Print out the whole listing below exactly as it is written.

Records provided —
══════════
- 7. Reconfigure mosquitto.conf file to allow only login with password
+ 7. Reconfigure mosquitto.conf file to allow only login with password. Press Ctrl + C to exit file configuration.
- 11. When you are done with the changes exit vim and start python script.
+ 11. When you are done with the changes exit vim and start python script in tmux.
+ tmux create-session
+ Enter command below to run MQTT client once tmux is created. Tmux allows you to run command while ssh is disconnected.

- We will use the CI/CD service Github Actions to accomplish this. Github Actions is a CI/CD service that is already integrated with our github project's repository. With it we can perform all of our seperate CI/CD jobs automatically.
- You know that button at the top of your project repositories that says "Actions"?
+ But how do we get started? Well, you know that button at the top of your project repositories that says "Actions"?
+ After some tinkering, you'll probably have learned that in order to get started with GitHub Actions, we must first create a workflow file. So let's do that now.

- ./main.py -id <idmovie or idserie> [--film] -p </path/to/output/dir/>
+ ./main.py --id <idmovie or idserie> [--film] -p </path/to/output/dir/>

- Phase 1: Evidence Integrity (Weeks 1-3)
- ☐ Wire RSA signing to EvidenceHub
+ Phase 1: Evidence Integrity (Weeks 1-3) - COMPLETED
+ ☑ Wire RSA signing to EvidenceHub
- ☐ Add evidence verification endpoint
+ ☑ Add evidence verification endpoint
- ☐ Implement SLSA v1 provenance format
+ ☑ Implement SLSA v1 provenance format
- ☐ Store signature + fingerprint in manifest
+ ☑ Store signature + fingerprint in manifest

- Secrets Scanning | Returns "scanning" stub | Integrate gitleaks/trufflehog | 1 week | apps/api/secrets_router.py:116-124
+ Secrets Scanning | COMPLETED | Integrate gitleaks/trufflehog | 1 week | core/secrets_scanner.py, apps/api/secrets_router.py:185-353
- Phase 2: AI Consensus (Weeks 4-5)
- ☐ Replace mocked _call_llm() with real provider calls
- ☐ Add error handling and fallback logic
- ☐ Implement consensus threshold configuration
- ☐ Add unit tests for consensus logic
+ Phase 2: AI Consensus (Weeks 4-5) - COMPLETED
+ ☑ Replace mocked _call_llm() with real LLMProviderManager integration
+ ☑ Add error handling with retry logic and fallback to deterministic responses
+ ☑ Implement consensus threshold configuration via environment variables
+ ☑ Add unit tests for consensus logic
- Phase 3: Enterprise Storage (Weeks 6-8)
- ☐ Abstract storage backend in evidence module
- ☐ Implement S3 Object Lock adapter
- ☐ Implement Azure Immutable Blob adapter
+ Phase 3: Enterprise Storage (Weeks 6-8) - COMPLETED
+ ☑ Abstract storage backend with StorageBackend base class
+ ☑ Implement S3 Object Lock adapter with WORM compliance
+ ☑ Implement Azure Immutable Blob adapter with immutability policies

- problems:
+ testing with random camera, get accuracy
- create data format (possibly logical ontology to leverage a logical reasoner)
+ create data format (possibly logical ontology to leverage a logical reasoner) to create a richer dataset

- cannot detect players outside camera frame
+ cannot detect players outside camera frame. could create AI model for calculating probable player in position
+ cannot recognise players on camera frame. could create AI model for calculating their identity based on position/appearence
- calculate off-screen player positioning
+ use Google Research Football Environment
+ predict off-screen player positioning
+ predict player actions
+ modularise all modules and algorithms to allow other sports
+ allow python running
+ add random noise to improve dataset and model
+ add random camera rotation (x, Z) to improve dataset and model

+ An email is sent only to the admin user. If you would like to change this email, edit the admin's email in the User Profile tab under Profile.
══════════
Exercise answer —
- 7. Reconfigure mosquitto.conf file to allow only login with password
+ 7. Reconfigure mosquitto.conf file to allow only login with password. Press Ctrl + C to exit file configuration.
- 11. When you are done with the changes exit vim and start python script.
+ 11. When you are done with the changes exit vim and start python script in tmux.
+ tmux create-session
+ Enter command below to run MQTT client once tmux is created. Tmux allows you to run command while ssh is disconnected.

- We will use the CI/CD service Github Actions to accomplish this. Github Actions is a CI/CD service that is already integrated with our github project's repository. With it we can perform all of our seperate CI/CD jobs automatically.
- You know that button at the top of your project repositories that says "Actions"?
+ But how do we get started? Well, you know that button at the top of your project repositories that says "Actions"?
+ After some tinkering, you'll probably have learned that in order to get started with GitHub Actions, we must first create a workflow file. So let's do that now.

- ./main.py -id <idmovie or idserie> [--film] -p </path/to/output/dir/>
+ ./main.py --id <idmovie or idserie> [--film] -p </path/to/output/dir/>

- Phase 1: Evidence Integrity (Weeks 1-3)
- ☐ Wire RSA signing to EvidenceHub
+ Phase 1: Evidence Integrity (Weeks 1-3) - COMPLETED
+ ☑ Wire RSA signing to EvidenceHub
- ☐ Add evidence verification endpoint
+ ☑ Add evidence verification endpoint
- ☐ Implement SLSA v1 provenance format
+ ☑ Implement SLSA v1 provenance format
- ☐ Store signature + fingerprint in manifest
+ ☑ Store signature + fingerprint in manifest

- Secrets Scanning | Returns "scanning" stub | Integrate gitleaks/trufflehog | 1 week | apps/api/secrets_router.py:116-124
+ Secrets Scanning | COMPLETED | Integrate gitleaks/trufflehog | 1 week | core/secrets_scanner.py, apps/api/secrets_router.py:185-353
- Phase 2: AI Consensus (Weeks 4-5)
- ☐ Replace mocked _call_llm() with real provider calls
- ☐ Add error handling and fallback logic
- ☐ Implement consensus threshold configuration
- ☐ Add unit tests for consensus logic
+ Phase 2: AI Consensus (Weeks 4-5) - COMPLETED
+ ☑ Replace mocked _call_llm() with real LLMProviderManager integration
+ ☑ Add error handling with retry logic and fallback to deterministic responses
+ ☑ Implement consensus threshold configuration via environment variables
+ ☑ Add unit tests for consensus logic
- Phase 3: Enterprise Storage (Weeks 6-8)
- ☐ Abstract storage backend in evidence module
- ☐ Implement S3 Object Lock adapter
- ☐ Implement Azure Immutable Blob adapter
+ Phase 3: Enterprise Storage (Weeks 6-8) - COMPLETED
+ ☑ Abstract storage backend with StorageBackend base class
+ ☑ Implement S3 Object Lock adapter with WORM compliance
+ ☑ Implement Azure Immutable Blob adapter with immutability policies

- problems:
+ testing with random camera, get accuracy
- create data format (possibly logical ontology to leverage a logical reasoner)
+ create data format (possibly logical ontology to leverage a logical reasoner) to create a richer dataset

- cannot detect players outside camera frame
+ cannot detect players outside camera frame. could create AI model for calculating probable player in position
+ cannot recognise players on camera frame. could create AI model for calculating their identity based on position/appearence
- calculate off-screen player positioning
+ use Google Research Football Environment
+ predict off-screen player positioning
+ predict player actions
+ modularise all modules and algorithms to allow other sports
+ allow python running
+ add random noise to improve dataset and model
+ add random camera rotation (x, Z) to improve dataset and model

+ An email is sent only to the admin user. If you would like to change this email, edit the admin's email in the User Profile tab under Profile.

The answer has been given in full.